Jupiter's second largest moon, Callisto, has been upgraded from dead and boring to possibly wet and electrifying.

In a new study, Javier Ruiz of the Universidad Computense de Madrid found that heat generated in the interior of Callisto may be trapped there, warming a subsurface ocean but not detectable on the surface.

The research, published in the July 26 issue of the journal Nature, shows that the heat would be generated radioactively, in the moon's core, and that it warms a subterranean ocean but does not radiate through Callisto's dense, thick crust of ice. The work supports previous suspicions that Callisto might harbor subsurface water.

Callisto's fate was decided, that it be considered the most boring of the four Galilean moons of Jupiter.

Several strikes were against Callisto. For one, unlike Europa, whose underground ocean is kept in a liquid state from Jupiter's gravity tugging on it, an effect called tidal heating, Callisto is only heated from its small radioactive core. Because it was more obvious Europa had an ocean, this difference made Callisto a poor candidate for water.

Also, scientists relied on evaluations of Callisto that used only average temperatures, surface thickness and ice viscosity. The results suggested water in Callisto had to be frozen, despite its ability to behave electromagnetically.

But Ruiz modeled Callisto with a wide range of these properties and found that the moon could hold water if the ice was thick enough and dense enough. Ice viscosity, or how easily the ice grains slide past each other, was one major source of variation in the modeling.

"The viscosity (of the ice) in the past was modeled as a fixed number for the whole crust. Where as in this work, it's found that the top-most layer would be stable against convection of heat, because it is so very cold and rigid. When that is taken into account, the rest of the ice would have a higher viscosity than one imagined before," said Khurana.

A higher viscosity would hold in the small amount of heat from the core and also explains Callisto's unique appearance.

David Stevenson, a professor of planetary science at the California Institute of Technology, cautions that settling on one value of ice viscosity is still just guesswork.

"The parameters of Callisto are still poorly known, and not well enough known to settle on a definitive characterization," Stevenson said.

Unlike Europa, whose ocean continually cracks and smoothes its patina, Callisto's icy terrain appears to have gone unchanged since its creation roughly four billion years ago, except for the countless dimples of meteorite impacts. This undynamic appearance enforced Callisto's reputation as an unlikely candidate for having a liquid middle.

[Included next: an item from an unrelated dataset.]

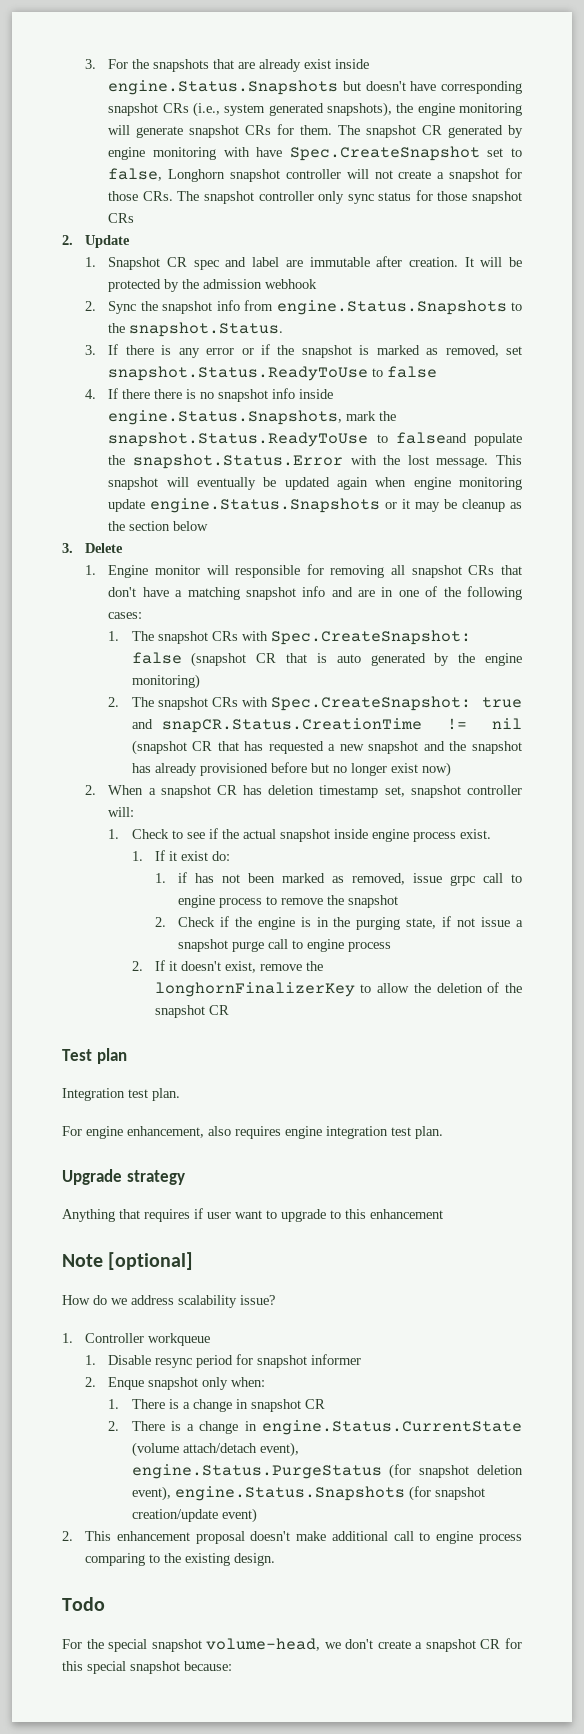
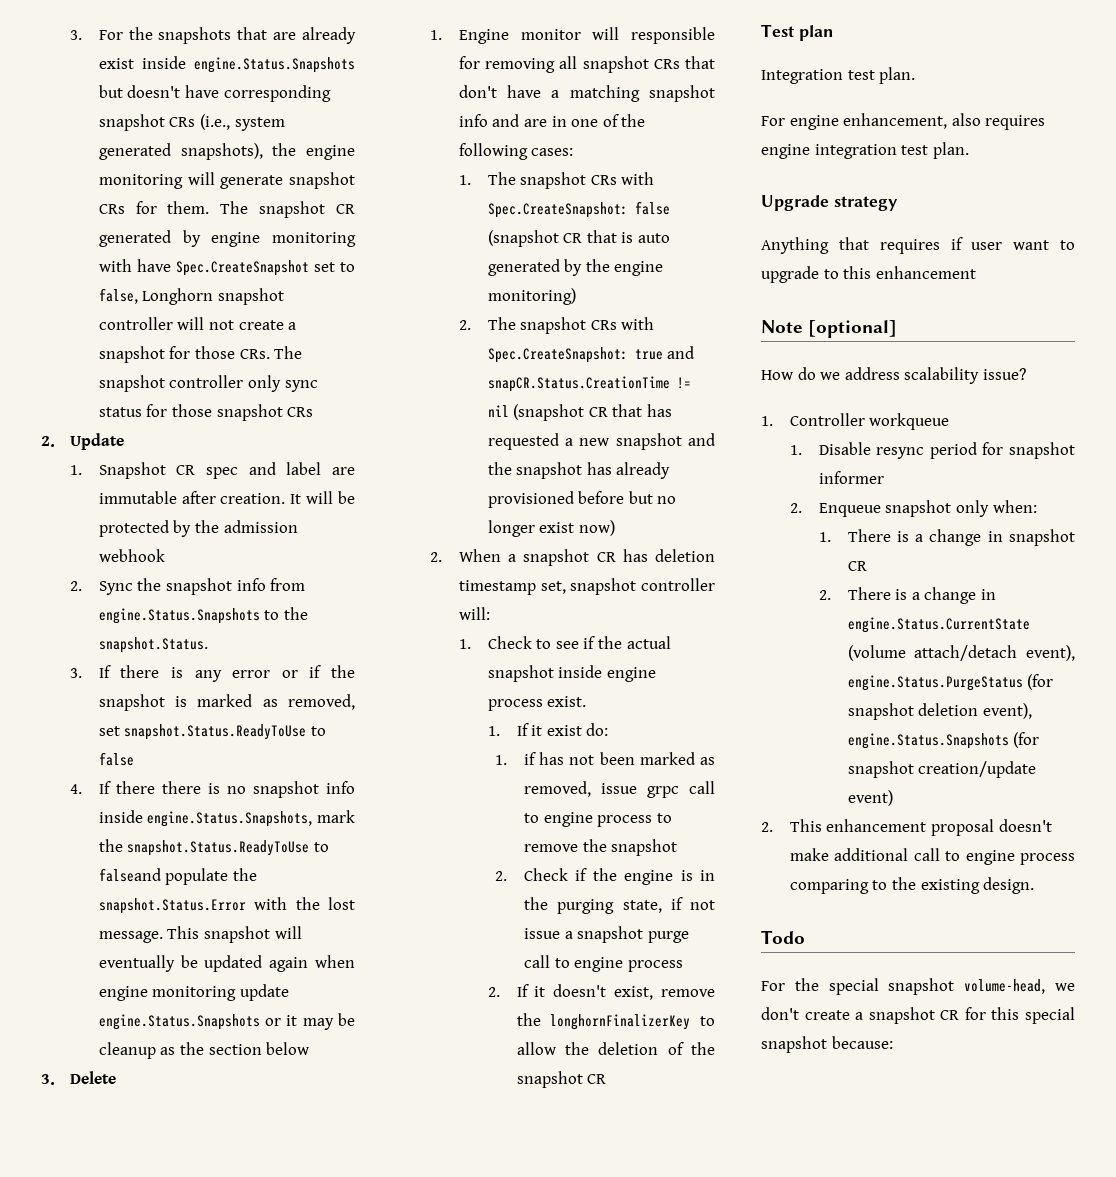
- 2. Enque snapshot only when:
+ 2. Enqueue snapshot only when:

But Ruiz's evaluation states that the surface on Callisto must be so thick, as much as 93 miles (150 km), that the minimal heat from within would never smooth out the surface.

Still, cautioned Stevenson, "This is not a problem that you can calculate and find an answer of 'yes' or 'no' to."

Stevenson said some properties that are being estimated, and which therefore leave the results lacking a definitive answer, are the grain sizes of the ice and the heat flow of the planet. Nonetheless, Stevenson believes the results are promising.

Of course, where there is water there is a possibility for life as we know it to flourish. But Khurana and Stevenson agreed that it's very unlikely that a fertile incubator lies underneath Callisto's ancient surface.

Khurana believes that because Callisto's insides are in a form of equilibrium, there will be no environmental niches like temperature gradients or reactions between water and minerals for life to colonize. Nonetheless, Ruiz's calculations allow science to expand its strict parameters to include Callisto as a fascinating satellite of Jupiter.